# Task objective
The answer is every line in the data below that contains the word "radius".

[Records from a dataset]
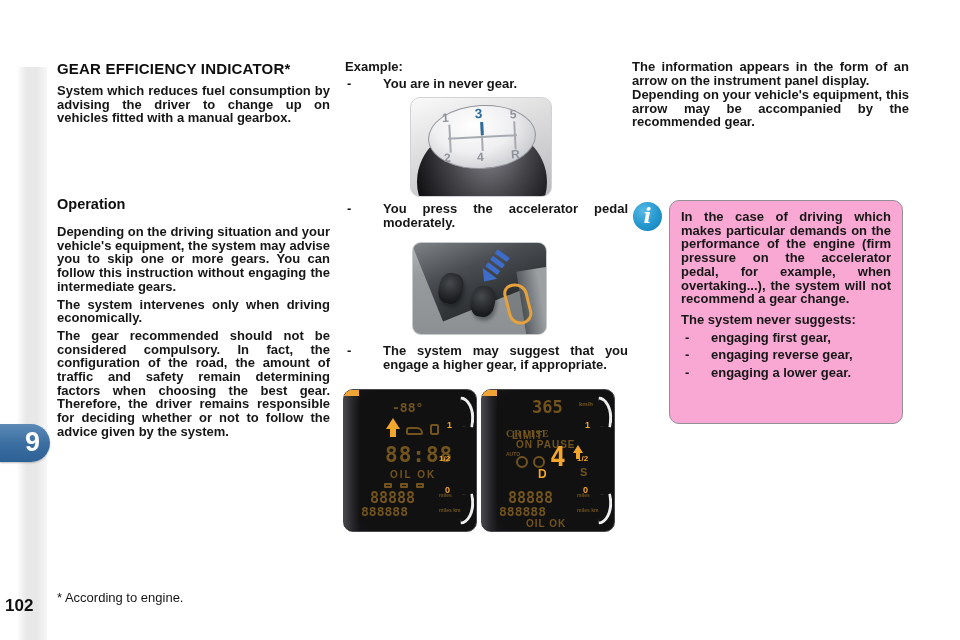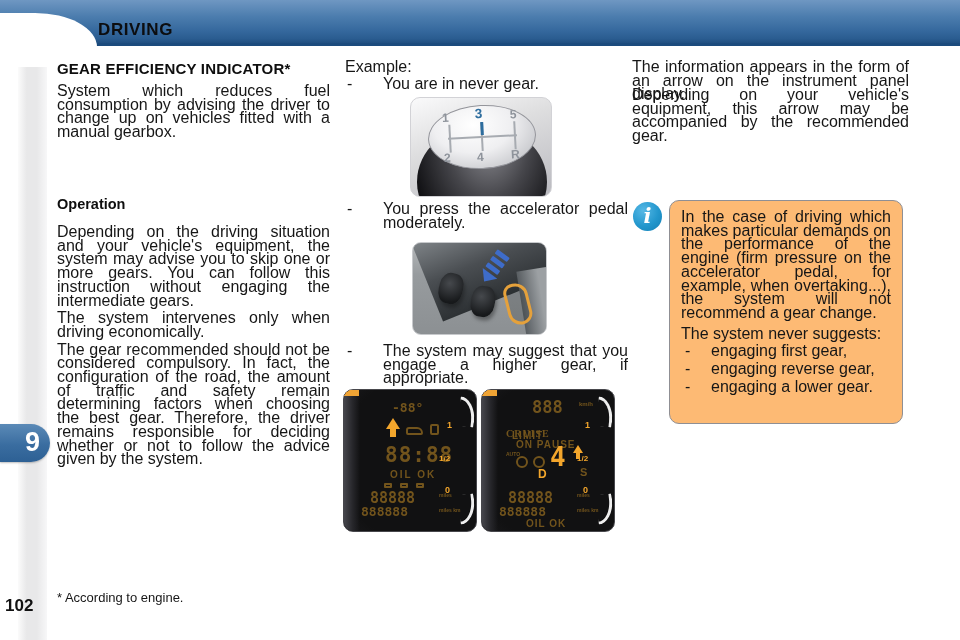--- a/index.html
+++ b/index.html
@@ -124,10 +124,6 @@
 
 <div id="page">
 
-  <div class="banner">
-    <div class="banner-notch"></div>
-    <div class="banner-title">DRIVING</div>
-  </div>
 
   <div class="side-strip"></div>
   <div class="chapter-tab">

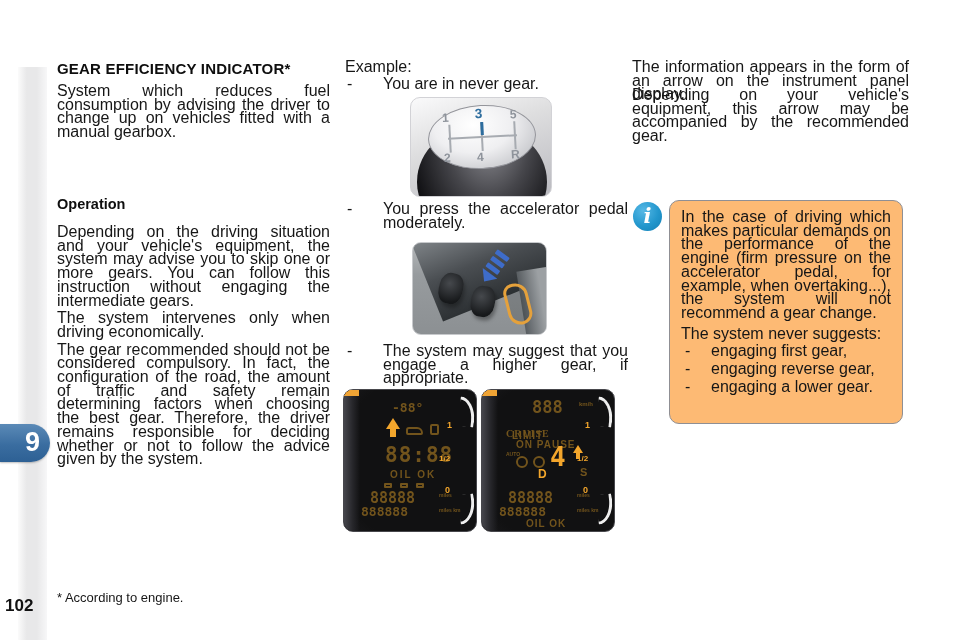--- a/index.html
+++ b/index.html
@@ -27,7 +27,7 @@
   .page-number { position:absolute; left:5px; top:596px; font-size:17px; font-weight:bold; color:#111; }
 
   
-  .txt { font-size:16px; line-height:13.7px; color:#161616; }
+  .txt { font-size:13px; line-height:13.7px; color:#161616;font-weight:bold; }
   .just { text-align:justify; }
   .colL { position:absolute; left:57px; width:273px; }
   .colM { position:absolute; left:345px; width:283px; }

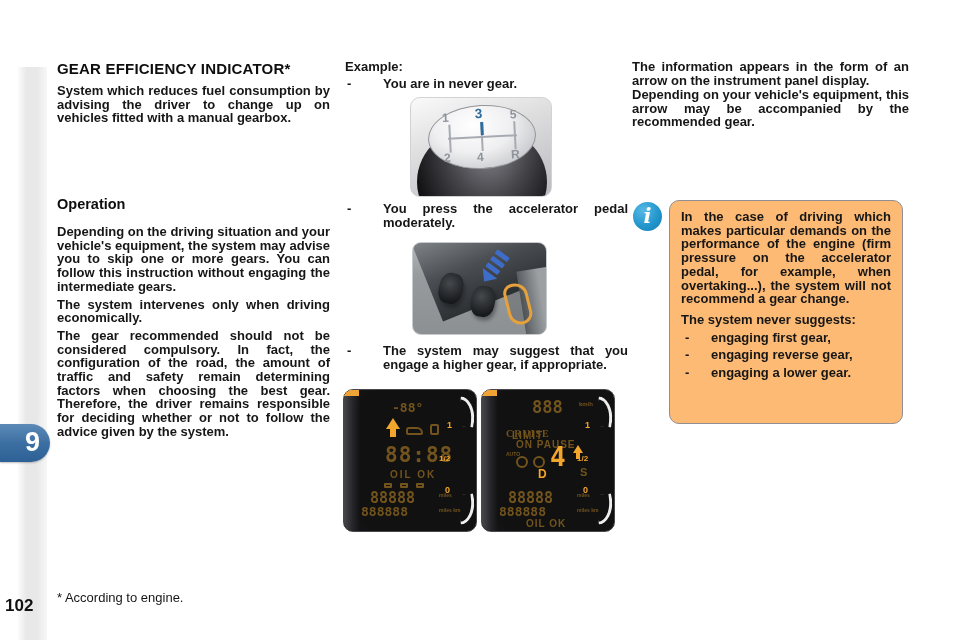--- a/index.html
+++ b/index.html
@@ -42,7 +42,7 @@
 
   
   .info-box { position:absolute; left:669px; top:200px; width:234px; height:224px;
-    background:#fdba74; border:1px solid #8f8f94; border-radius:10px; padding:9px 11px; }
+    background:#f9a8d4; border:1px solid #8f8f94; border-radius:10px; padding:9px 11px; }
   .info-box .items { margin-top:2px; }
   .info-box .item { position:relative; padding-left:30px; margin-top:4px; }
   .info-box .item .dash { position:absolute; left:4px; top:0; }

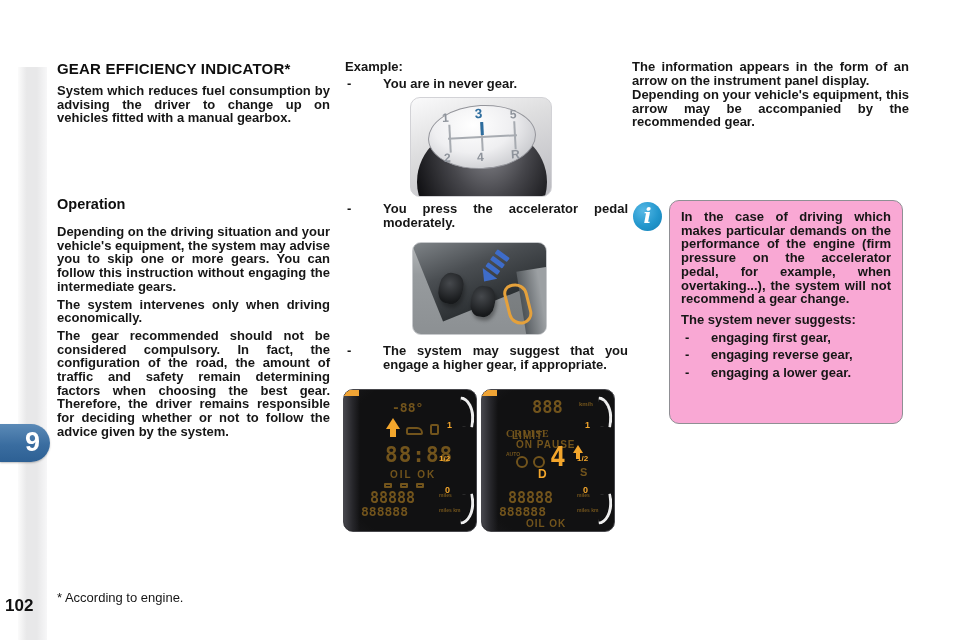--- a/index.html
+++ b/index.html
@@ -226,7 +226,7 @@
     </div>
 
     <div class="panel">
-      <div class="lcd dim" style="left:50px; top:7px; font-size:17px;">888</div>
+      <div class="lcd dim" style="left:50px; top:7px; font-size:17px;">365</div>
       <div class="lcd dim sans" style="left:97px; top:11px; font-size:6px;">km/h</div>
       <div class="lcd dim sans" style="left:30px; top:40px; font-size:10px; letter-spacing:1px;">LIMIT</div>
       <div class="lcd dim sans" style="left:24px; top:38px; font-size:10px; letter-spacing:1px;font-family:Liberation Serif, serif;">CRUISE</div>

# Answer to the exercise
-    background:#fdba74; border:1px solid #8f8f94; border-radius:10px; padding:9px 11px; }
+    background:#f9a8d4; border:1px solid #8f8f94; border-radius:10px; padding:9px 11px; }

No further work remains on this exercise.